Em meio à disparada do consumo de músicas e áudios em geral nos aplicativos para smartphones, o Spotify promoveu um evento para produtores de podcast de todo o Brasil. Entre sexta-feira (1º) e sábado (2), quase mil pessoas se reuniram na Cinemateca, em São Paulo, para discutir o futuro desse formato, que ganha cada vez mais usuários no país.

Foi a primeira vez que a plataforma de streaming de música criou um evento específico para debater os próximos passos do podcast no mundo. O Brasil, grande consumidor de podcasts, é um público-alvo estratégico para as pretensões do Spotify, que quer “se tornar o líder de consumo de áudio no mundo”, nas palavras da diretora-geral para a América Latina da empresa, Mia Nygren.
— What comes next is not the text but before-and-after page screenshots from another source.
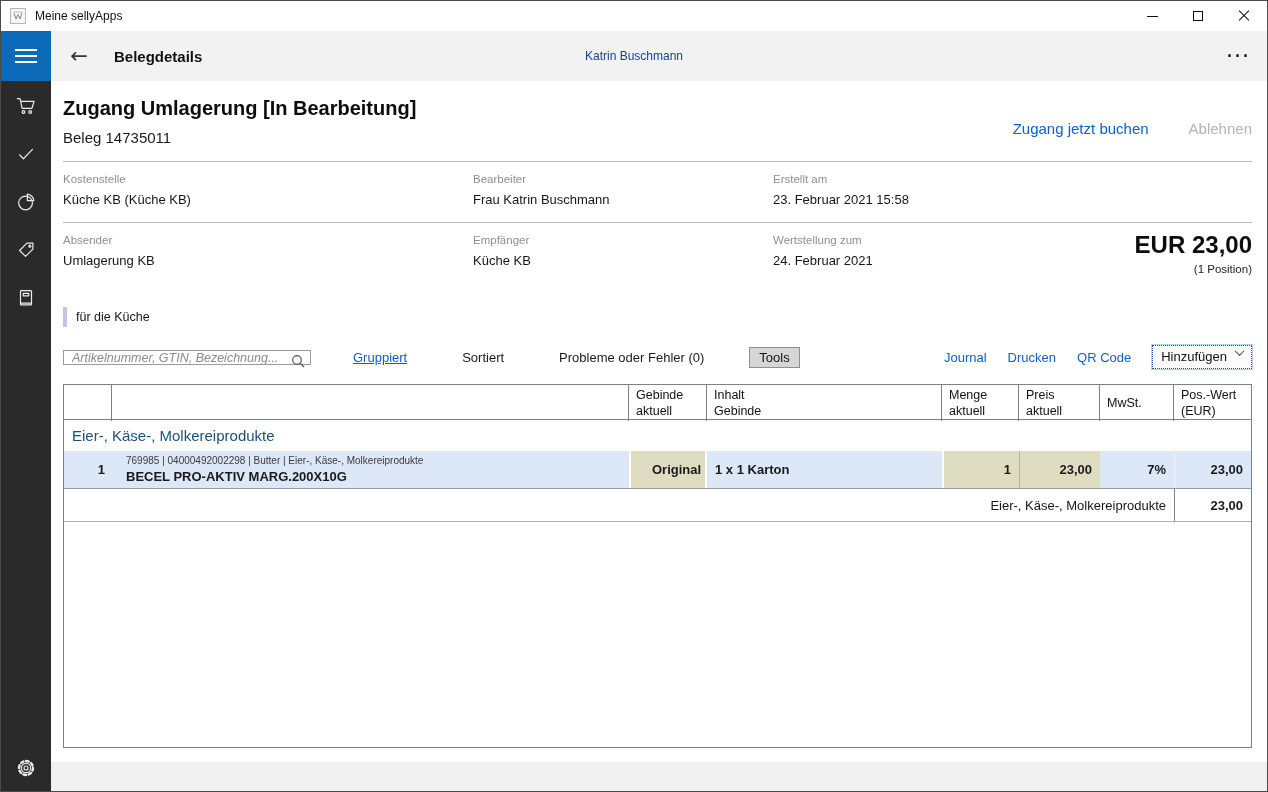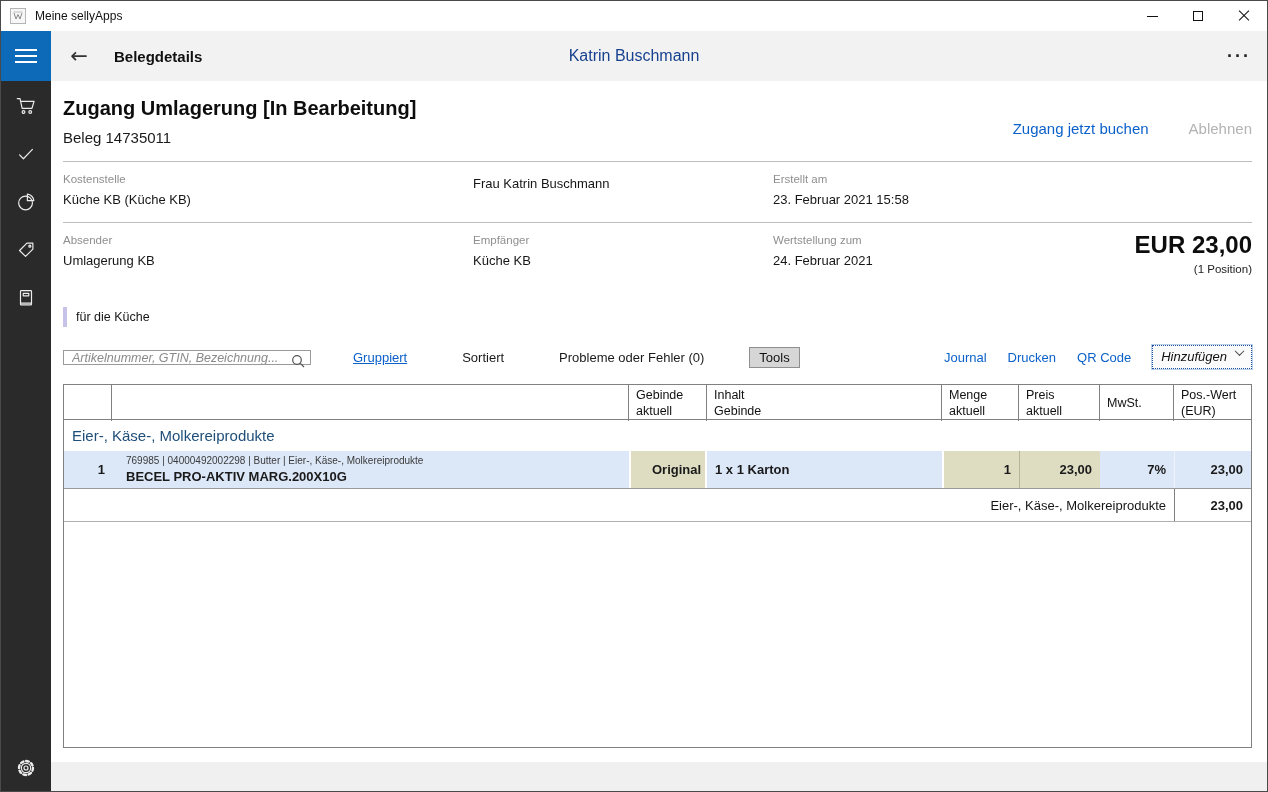--- a/index.html
+++ b/index.html
@@ -27,7 +27,7 @@
   .hamburger span { display:block; width:22px; height:2px; background:#fff; }
   .back-btn { margin-left:11px; width:34px; text-align:center; font-size:21px; color:#333; font-family:"DejaVu Sans",sans-serif; line-height:1; }
   .appbar-title { margin-left:18px; font-size:15px; font-weight:bold; color:#111; }
-  .appbar-user { position:absolute; left:50%; transform:translateX(-50%); font-size:16px; color:#17418f; }
+  .appbar-user { position:absolute; left:50%; transform:translateX(-50%); font-size:12px; color:#17418f; }
   .appbar-more { position:absolute; right:16px; top:50%; transform:translateY(-50%); font-size:18px; font-weight:bold; letter-spacing:2px; color:#222; }
 
   

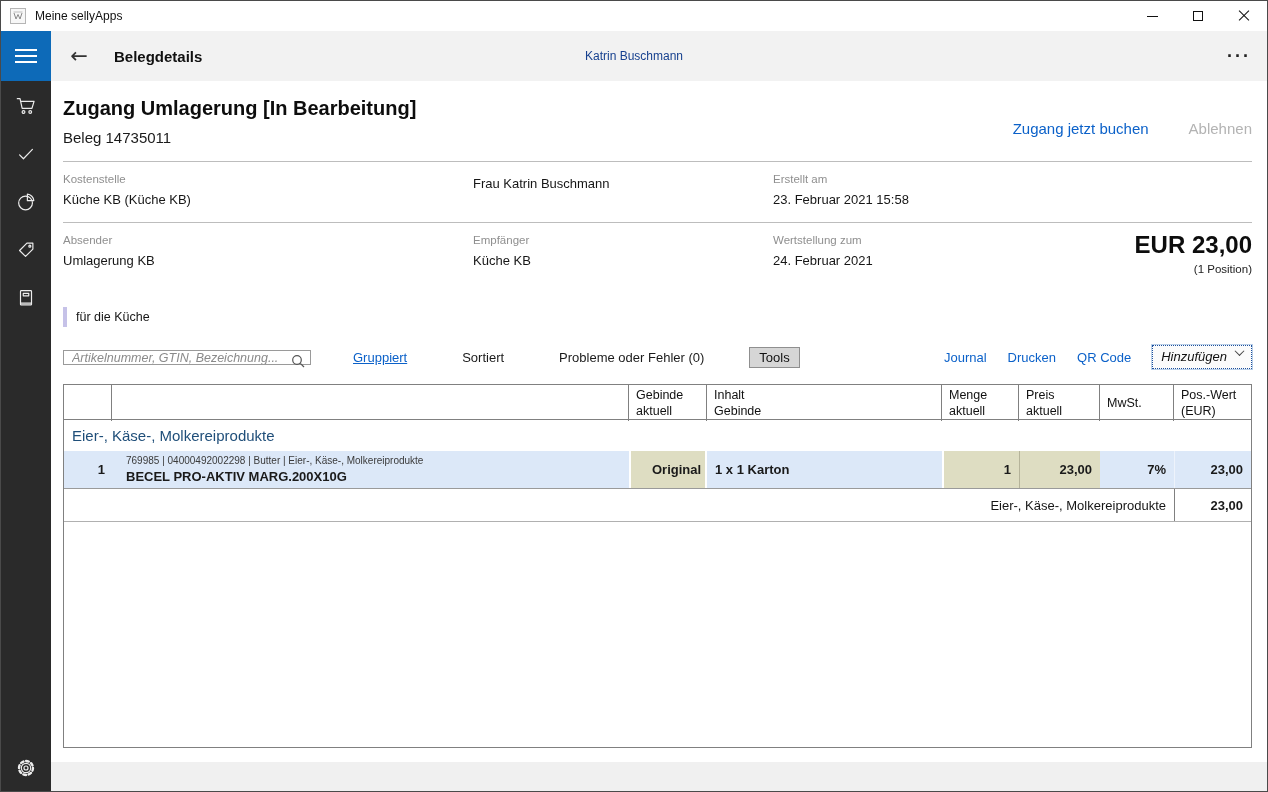--- a/index.html
+++ b/index.html
@@ -203,6 +203,7 @@
             <div class="fvalue">Küche KB (Küche KB)</div>
           </div>
           <div class="field">
+            <div class="flabel">Bearbeiter</div>
             <div class="fvalue">Frau Katrin Buschmann</div>
           </div>
           <div class="field">

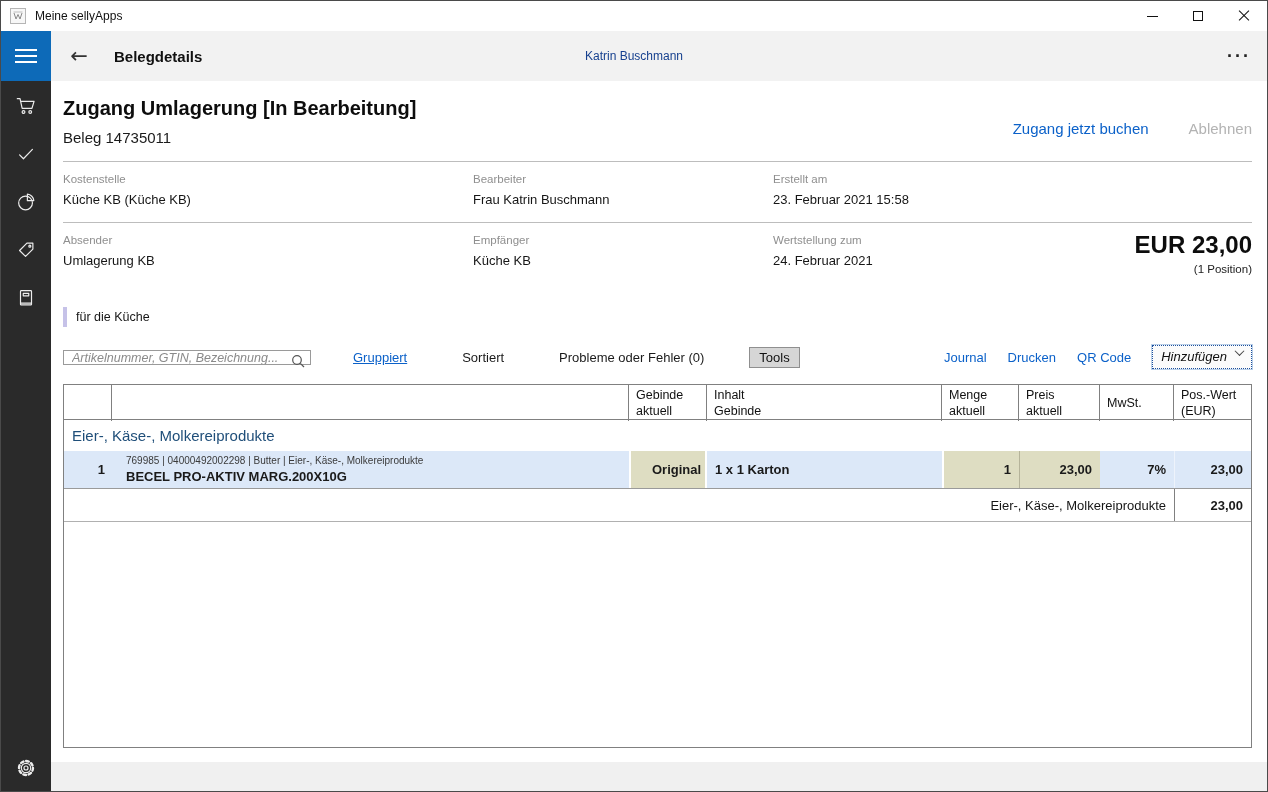--- a/index.html
+++ b/index.html
@@ -75,7 +75,7 @@
   .tools-btn { margin-left:45px; background:#d6d6d6; border:1px solid #8f8f8f; padding:2px 9px; font-size:13px; color:#111; white-space:nowrap; }
   .tb-right { margin-left:auto; display:flex; align-items:center; gap:21px; }
   .tb-right .blue-link { color:#0b61c9; white-space:nowrap; }
-  .add-btn { display:flex; align-items:flex-start; gap:9px; padding:3px 8px 4px 8px; background:#fbfbfb; border:1px dotted #1c4f9c; box-shadow:0 0 0 1px #b9cfe8; font-size:13px; color:#111; white-space:nowrap;font-style:italic; }
+  .add-btn { display:flex; align-items:flex-start; gap:9px; padding:3px 8px 4px 8px; background:#fbfbfb; border:1px dotted #1c4f9c; box-shadow:0 0 0 1px #b9cfe8; font-size:13px; color:#111; white-space:nowrap; }
   .chev-down { width:7px; height:7px; border-right:1.4px solid #444; border-bottom:1.4px solid #444; transform:rotate(45deg) translate(-1px,-1px); }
Mia Nygren: consumo de streaming de música disparou

Mia Nygren: consumo de streaming de música disparou
Divulgação Spotify/Luciana Aith

“Desde que lançamos o Spotify no Brasil, as receitas gerais com música cresceram 30% entre 2014 e 2018 no país. […] O mais interessante é que, no mesmo período, a mudança para o consumo de streaming de música cresceu de 10% para 70%. Estamos extremamente orgulhosos de ser o motor desse crescimento”, afirmou a executiva.

Ao todo, o Spotify tem 248 milhões de usuários ativos, sendo 22% deles na América Latina. Dentre esse universo de consumidores, 113 milhões são assinantes — 20% deles vivem na América Latina. Os números da plataforma ainda passam por 50 milhões de músicas disponíveis e 500 mil podcasts.

De olho nesse filão, os podcasts, que não para de crescer no país, a companhia sueca mira angariar novos produtores (podcasters) para abastecer os celulares e os ouvidos de uma população cada vez mais celularizada e com sede de informação e entretenimento.

“A oportunidade do áudio é massiva. […] Qualquer pessoa pode contar uma história sem uma tela”, explica Mia. “Assim como nós fizemos com a música, estamos trabalhando intensamente com o podcast com o foco em curadoria e customização”, detalha.

“Nós redesenhamos a plataforma, adquirimos os principais players e estamos servindo os mercados locais. As aquisições vão acelerar o caminho para se tornar uma companha líder mundial de áudio e também entre os produtores de podcasts”, projeta a executiva.

 

Concorrência

 

 

O Spotify está para o áudio praticamente como a Netflix está para o vídeo. Porém, há concorrentes de peso para o Spotify, que merecem destaque.

O usuário pode escolher serviços como Apple Music, que tem cerca de 30 milhões de títulos e estratégia de preço parecida. Assim como o Spotify, tem aplicativos para sistemas Android e iOS.

Os consumidores também podem procurar serviços como o Google Play Music, o Deezer e o Claro Music. Todos têm particularidades quanto ao preço, tempo de degustação e quantidade de músicas disponíveis. Vale pesquisar antes de assinar.